Revision tracking records:
══════════

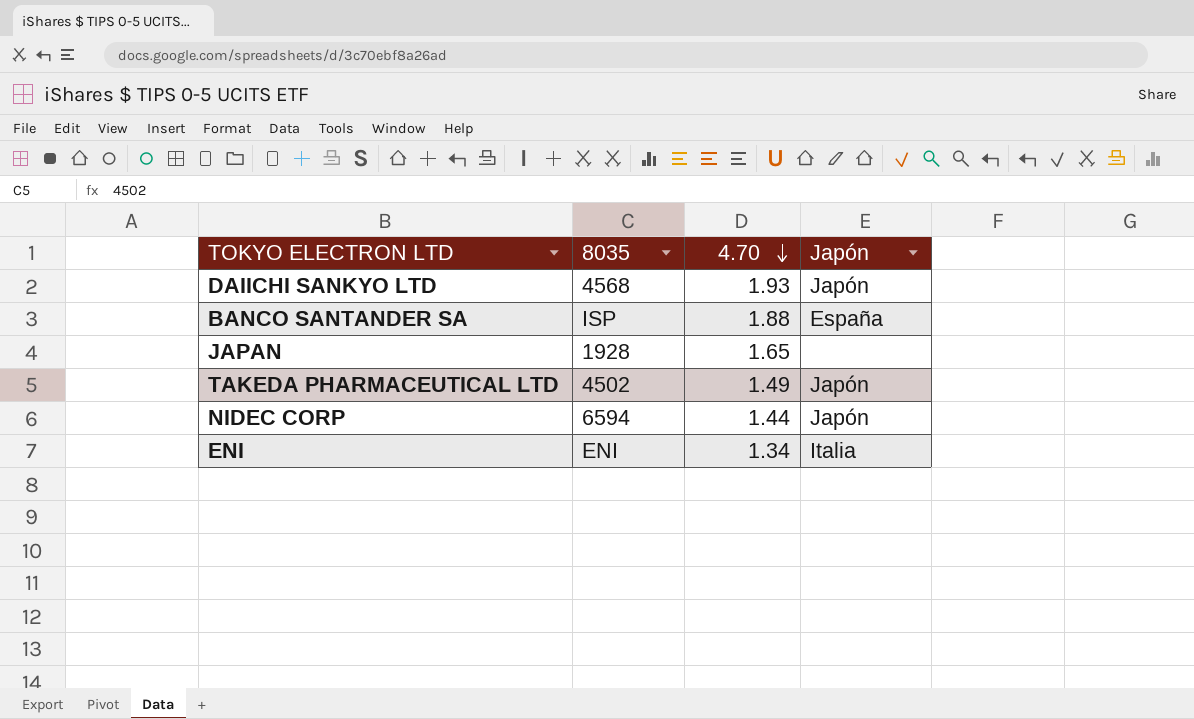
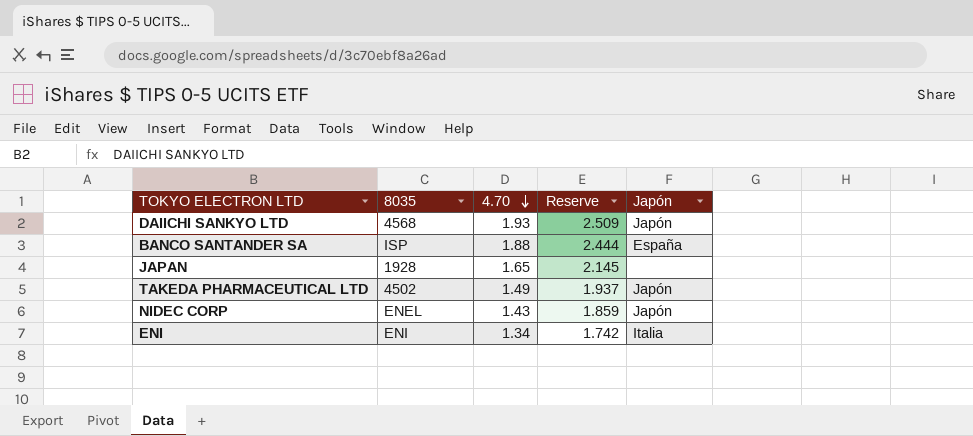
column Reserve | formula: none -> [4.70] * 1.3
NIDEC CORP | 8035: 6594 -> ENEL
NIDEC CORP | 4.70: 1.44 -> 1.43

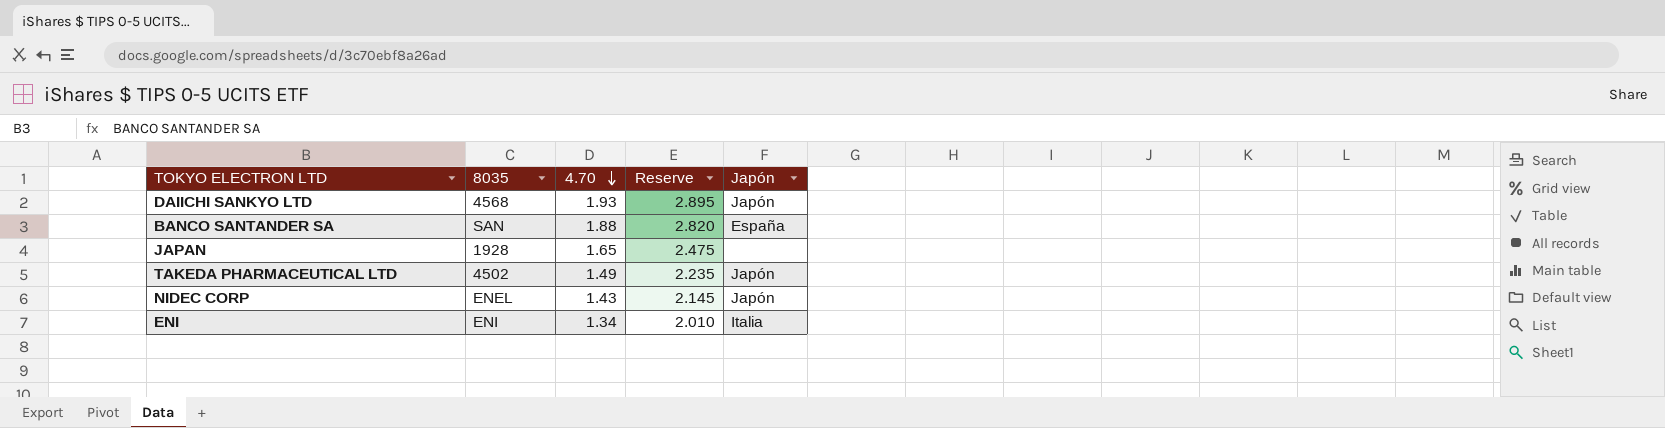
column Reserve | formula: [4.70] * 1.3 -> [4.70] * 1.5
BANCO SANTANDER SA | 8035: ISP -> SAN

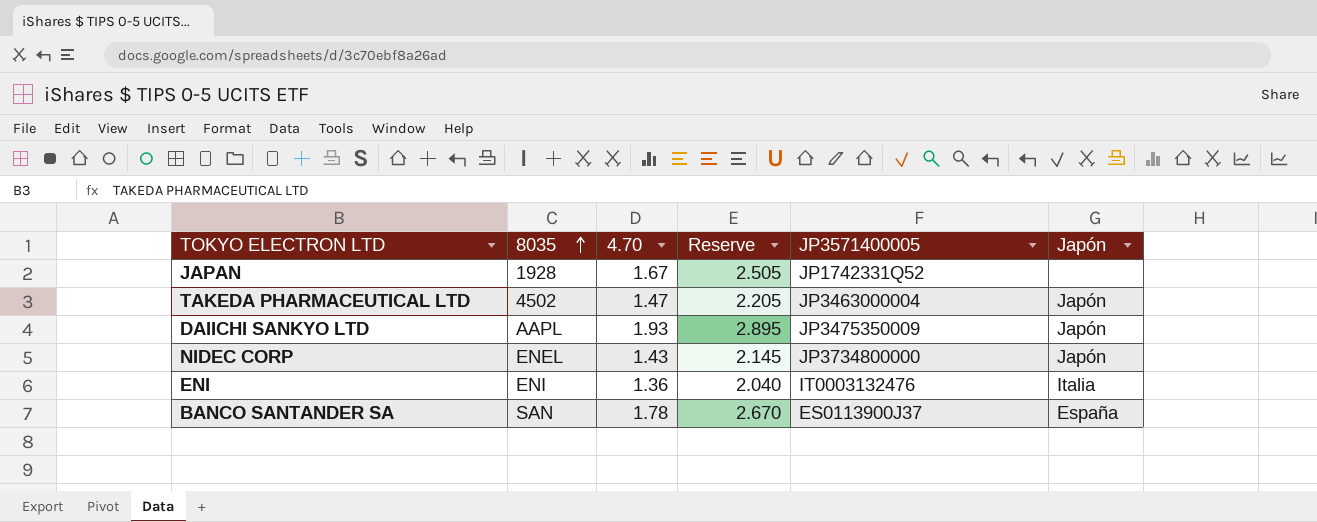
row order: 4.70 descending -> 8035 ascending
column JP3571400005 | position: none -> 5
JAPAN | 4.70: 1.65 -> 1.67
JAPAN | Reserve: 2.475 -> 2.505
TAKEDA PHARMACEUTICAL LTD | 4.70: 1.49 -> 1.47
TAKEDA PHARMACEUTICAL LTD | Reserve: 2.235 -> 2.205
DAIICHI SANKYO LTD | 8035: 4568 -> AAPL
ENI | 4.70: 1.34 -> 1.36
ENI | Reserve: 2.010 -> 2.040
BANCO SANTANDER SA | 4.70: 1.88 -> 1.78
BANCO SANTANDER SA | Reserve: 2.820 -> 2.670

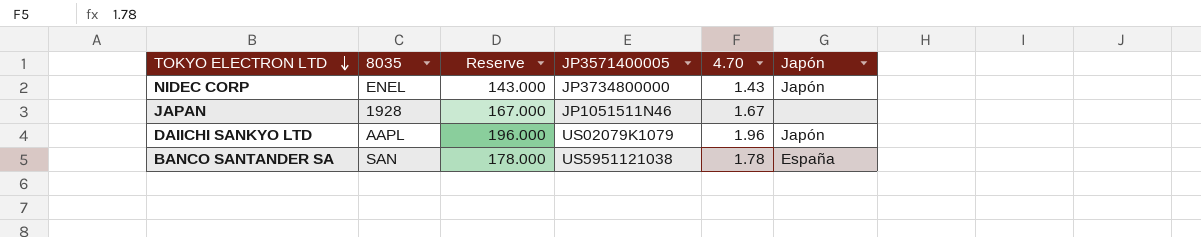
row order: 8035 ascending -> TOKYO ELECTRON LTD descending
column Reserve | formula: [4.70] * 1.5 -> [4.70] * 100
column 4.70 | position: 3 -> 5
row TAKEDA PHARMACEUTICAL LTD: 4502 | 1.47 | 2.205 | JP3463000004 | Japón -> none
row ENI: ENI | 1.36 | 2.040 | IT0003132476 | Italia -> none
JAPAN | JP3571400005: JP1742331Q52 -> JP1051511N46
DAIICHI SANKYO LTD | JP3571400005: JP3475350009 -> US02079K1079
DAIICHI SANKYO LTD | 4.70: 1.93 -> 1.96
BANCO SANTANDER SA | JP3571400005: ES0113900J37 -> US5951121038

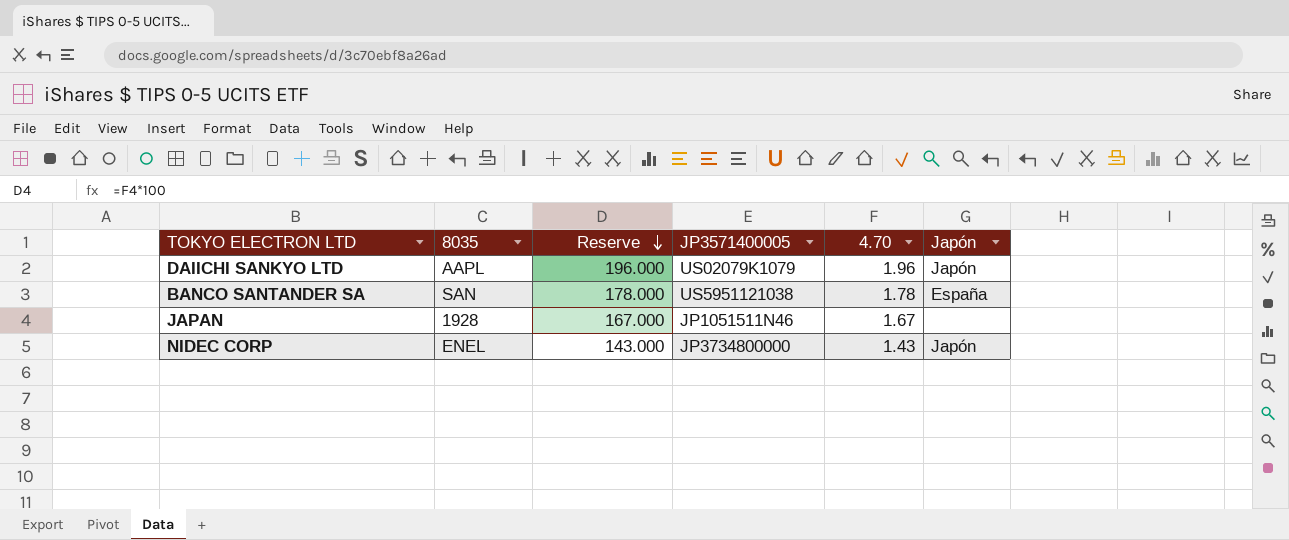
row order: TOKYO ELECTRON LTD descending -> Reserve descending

══════════

EXERCISE INSTRUCTIONS:
From the entries above, write out every line without a single change, skipping the images.

COMPLETED EXERCISE:
column Reserve | formula: none -> [4.70] * 1.3
NIDEC CORP | 8035: 6594 -> ENEL
NIDEC CORP | 4.70: 1.44 -> 1.43

column Reserve | formula: [4.70] * 1.3 -> [4.70] * 1.5
BANCO SANTANDER SA | 8035: ISP -> SAN

row order: 4.70 descending -> 8035 ascending
column JP3571400005 | position: none -> 5
JAPAN | 4.70: 1.65 -> 1.67
JAPAN | Reserve: 2.475 -> 2.505
TAKEDA PHARMACEUTICAL LTD | 4.70: 1.49 -> 1.47
TAKEDA PHARMACEUTICAL LTD | Reserve: 2.235 -> 2.205
DAIICHI SANKYO LTD | 8035: 4568 -> AAPL
ENI | 4.70: 1.34 -> 1.36
ENI | Reserve: 2.010 -> 2.040
BANCO SANTANDER SA | 4.70: 1.88 -> 1.78
BANCO SANTANDER SA | Reserve: 2.820 -> 2.670

row order: 8035 ascending -> TOKYO ELECTRON LTD descending
column Reserve | formula: [4.70] * 1.5 -> [4.70] * 100
column 4.70 | position: 3 -> 5
row TAKEDA PHARMACEUTICAL LTD: 4502 | 1.47 | 2.205 | JP3463000004 | Japón -> none
row ENI: ENI | 1.36 | 2.040 | IT0003132476 | Italia -> none
JAPAN | JP3571400005: JP1742331Q52 -> JP1051511N46
DAIICHI SANKYO LTD | JP3571400005: JP3475350009 -> US02079K1079
DAIICHI SANKYO LTD | 4.70: 1.93 -> 1.96
BANCO SANTANDER SA | JP3571400005: ES0113900J37 -> US5951121038

row order: TOKYO ELECTRON LTD descending -> Reserve descending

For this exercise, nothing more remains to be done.